At least 3% of all patients treated with thrombolysis for acute stroke actually suffer a neurovascular mimic condition (9). Published experience show that treating stroke mimics with intravenous alteplase does not involve a high risk of cerebral hemorrhage (10). However, this fact can not ignore that in any medical case, clinical suspicion should be the guiding principle of action. Nowadays, many tools may improve hyperacute stroke diagnosis and reduce mimic treatment rates. If available, neurologist should use them. In case of doubt or if additional tools are not available, then thrombolysis should be seriously considered.

Although HaNDL is a rare disease, the neurologist should be aware of it, mainly in the emergency room. In a suspected stroke patient, the existence of a complete hemispheric perfusion/diffusion mismatch with normal diffusion imaging, together with the clinical picture -including the presence of accompanying headache and vomiting (11)-, may lead to a presumed diagnosis of HaNDL.

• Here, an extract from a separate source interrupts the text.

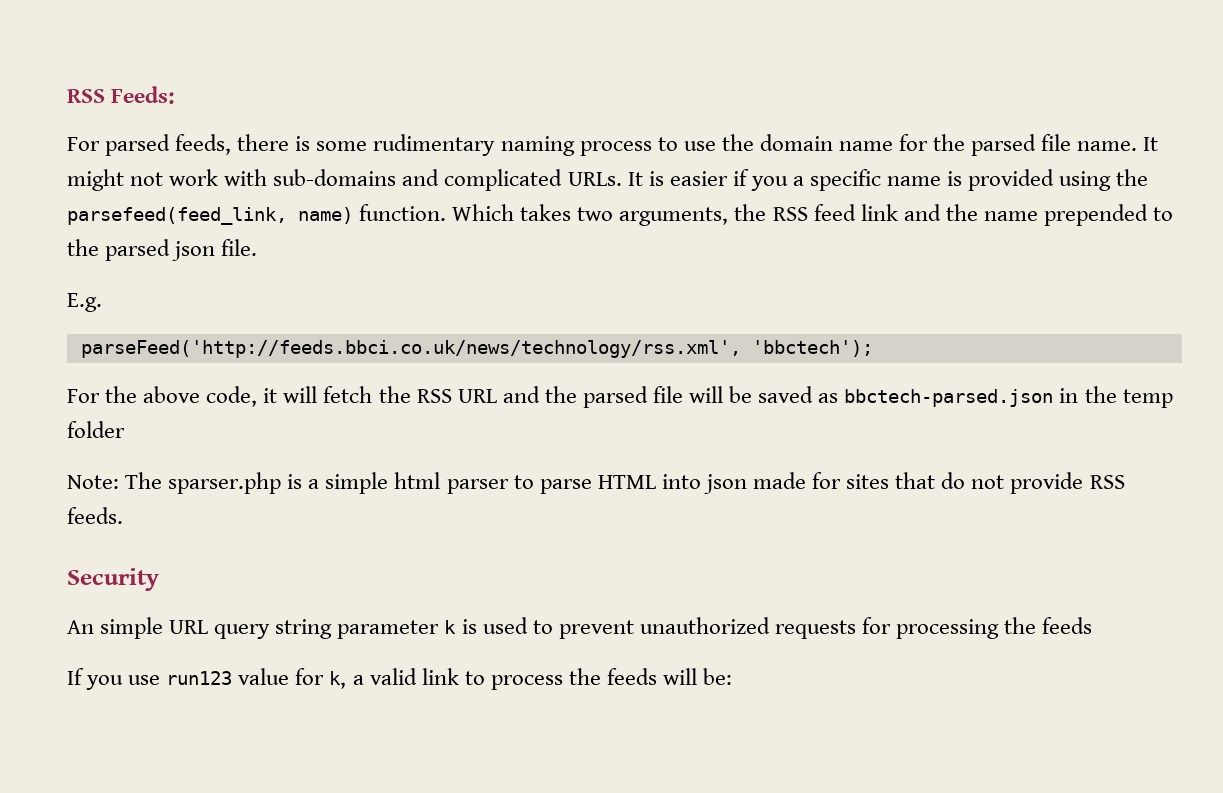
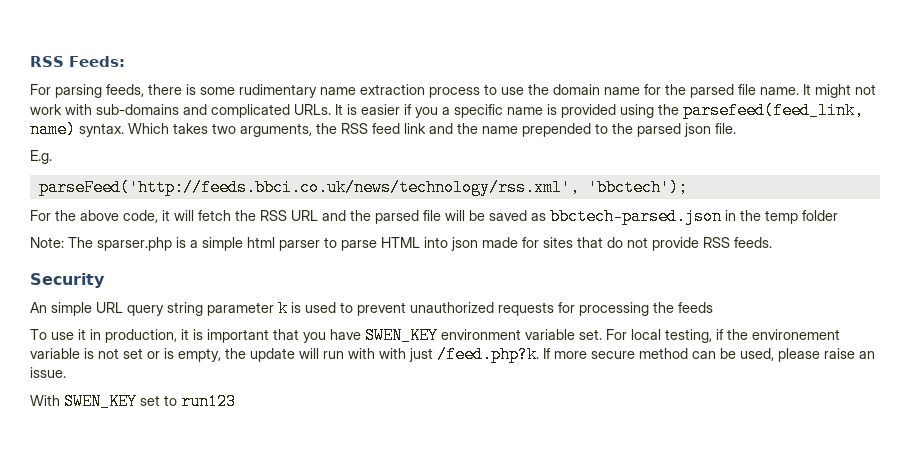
[105,134,171,156] parsed -> [55,84,102,98] parsing
[500,136,575,156] naming -> [320,84,425,95] name extraction
[359,204,447,221] function. -> [79,123,124,137] syntax.
[67,668,733,690] If you use run123 value for k, a valid link to process the feeds will be: -> [30,327,840,344] [30,346,875,363] [30,367,66,378] [30,393,236,410] To use it in production, it is important that you have SWEN_KEY environment variable set. For local testing, if the environement variable is not set or is empty, the update will run with with just /feed.php?k. If more secure method can be used, please raise an issue. // With SWEN_KEY set to run123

In spite of the ICHD-II diagnostic criteria, which state that neuroimaging findings are normal in HaNDL, our experience, along with that of others (5-8), demonstrates that neuroimaging tests reveal the presence of cerebral hypoperfusion in this syndrome. It is proposed that this new information be added in a future revision of the International Classification of Headache Disorders.